Westmont Magazine Helping Hispanic Students Succeed

Roberto Jara

Roberto Jara

The first person in his family to attend college, Bert Jara ’85 enrolled at Westmont because a high school counselor helped him fill out an application and a financial aid form. Today Bert seeks to provide the same kind of assistance through LAUP, Latin Americans United for Progress, a non-profit organization he directs in Holland, Mich.

“Hispanic students have the highest high school dropout rate of any minority in the United States,” he says.“My own parents couldn’t help me with my homework; many Hispanic parents don’t understand how the education system works.” LAUP offers ESL classes, computer training and mentoring through the efforts of more than 50 volunteers.

Bert thinks the best way to inspire students to consider college is to expose them to successful people in their own community. At a conference he organized this year, 233 students listened to the stories of local Hispanic residents such as the owner of several McDonald’s restaurants and a reporter for an NBC affiliate. “Don’t let anyone tell you you can’t do it,” they said. “We did, and so can you.” With a grant from the League of United Latin American Citizens and AT&T, LAUP will enroll 50 high school students in a year-long program focusing on leadership skills, career development and community service.

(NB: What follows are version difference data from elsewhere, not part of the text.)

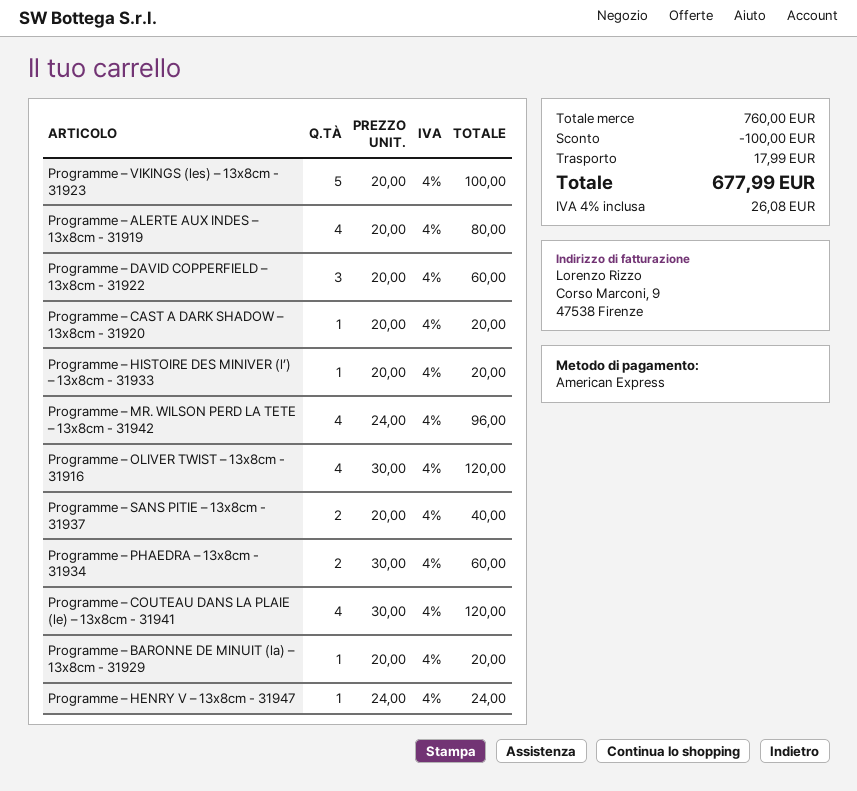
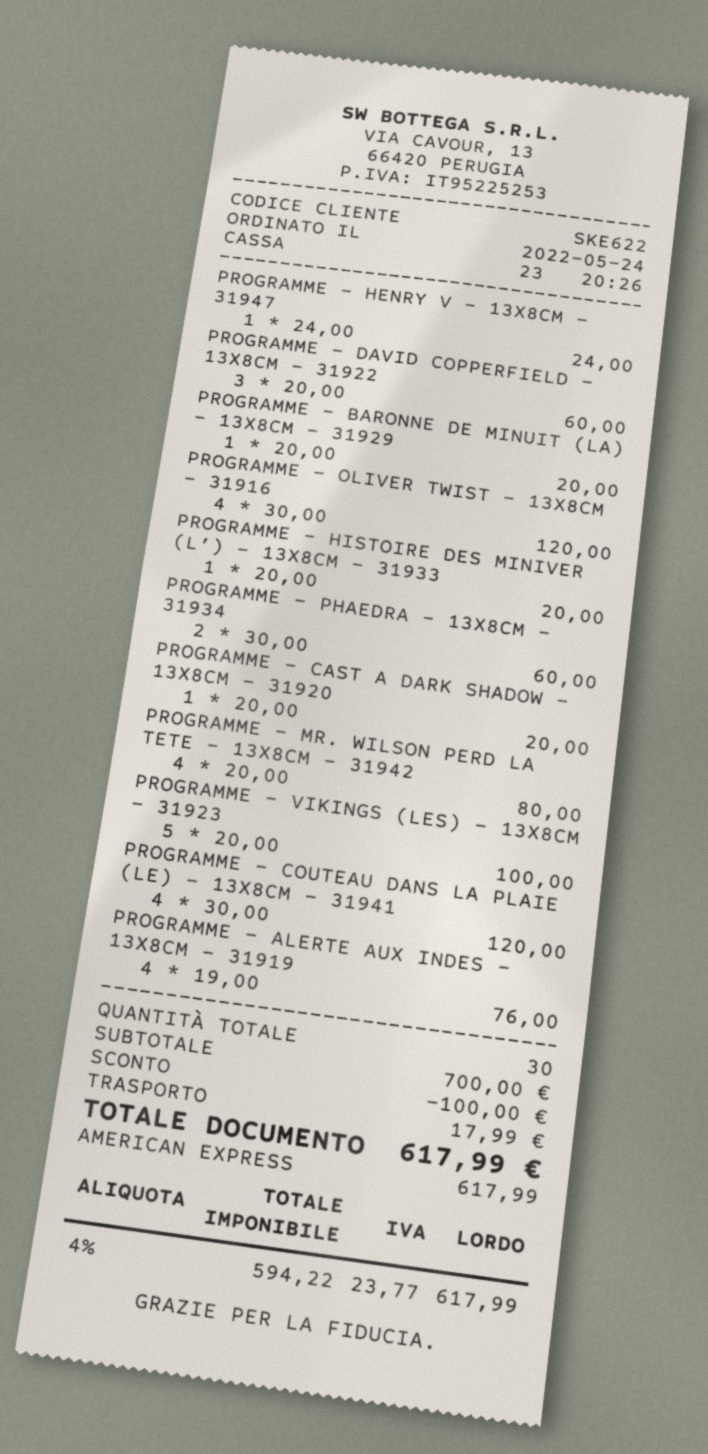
Programme – ALERTE AUX INDES – 13x8cm - 31919: 4 x 20.00 = 80.00 -> 4 x 19.00 = 76.00
Programme – MR. WILSON PERD LA TETE – 13x8cm - 31942: 4 x 24.00 = 96.00 -> 4 x 20.00 = 80.00
Programme – SANS PITIE – 13x8cm - 31937: 2 x 20.00 = 40.00 -> none
subtotal: 760.00 -> 700.00
tax: 4% = 26.08 -> 4% = 23.77
total: 677.99 -> 617.99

In his life and work, Bert seeks to combine his faith, intellect and social conscience, something he learned to do at Westmont. He majored in religious studies and worked for the department, so he knew the professors well. “They encouraged me to ask questions about my doubts and engaged in conversation with me,” he says. He also participated in outreach programs like Potter’s Clay.

After earning a master of divinity degree at Fuller Theological Seminary, Bert became a youth pastor in Coopersville, Mich. “The young people there had such a mono-cultural experience,” he says. “So I organized trips to Mexico, Los Angeles and Chicago, where they could encounter different socioeconomic groups and develop a social conscience. It was a stretch for some people in the church; parents asked, ‘You want to take my kid where?’”

After seven years in Michigan, Bert became the pastor of a small urban church in Denver with a more diverse congregation. Then he answered a call to plant a new congregation for a church in Wyoming, Mich., to reach out to the people of color moving into the church’s downtown neighborhood. He left that ministry after four years when he went through a painful divorce.

Bert then worked for Goodwill Industries for two years, teaching a job-education program. “I had never encountered people on welfare before, and it gave me a new perspective on life,” he says. “One of my clients overheard I was having problems paying rent after the divorce and offered to let me stay in her basement. She has five children with five different men, but she opened her home in a way no one else had done. I learned that middle class people don’t know everything about hospitality and caring for someone in need. The job at Goodwill leveled my perspective and humbled me. I’m not proud of the divorce, but it has made me a better person.

“The church needs to provide a balance of compassion and justice,” Bert says. “Americans have been privileged all their life, and most have never been hungry. They don’t always understand the needs of the poor — but Christ does, and we need to reflect his heart.”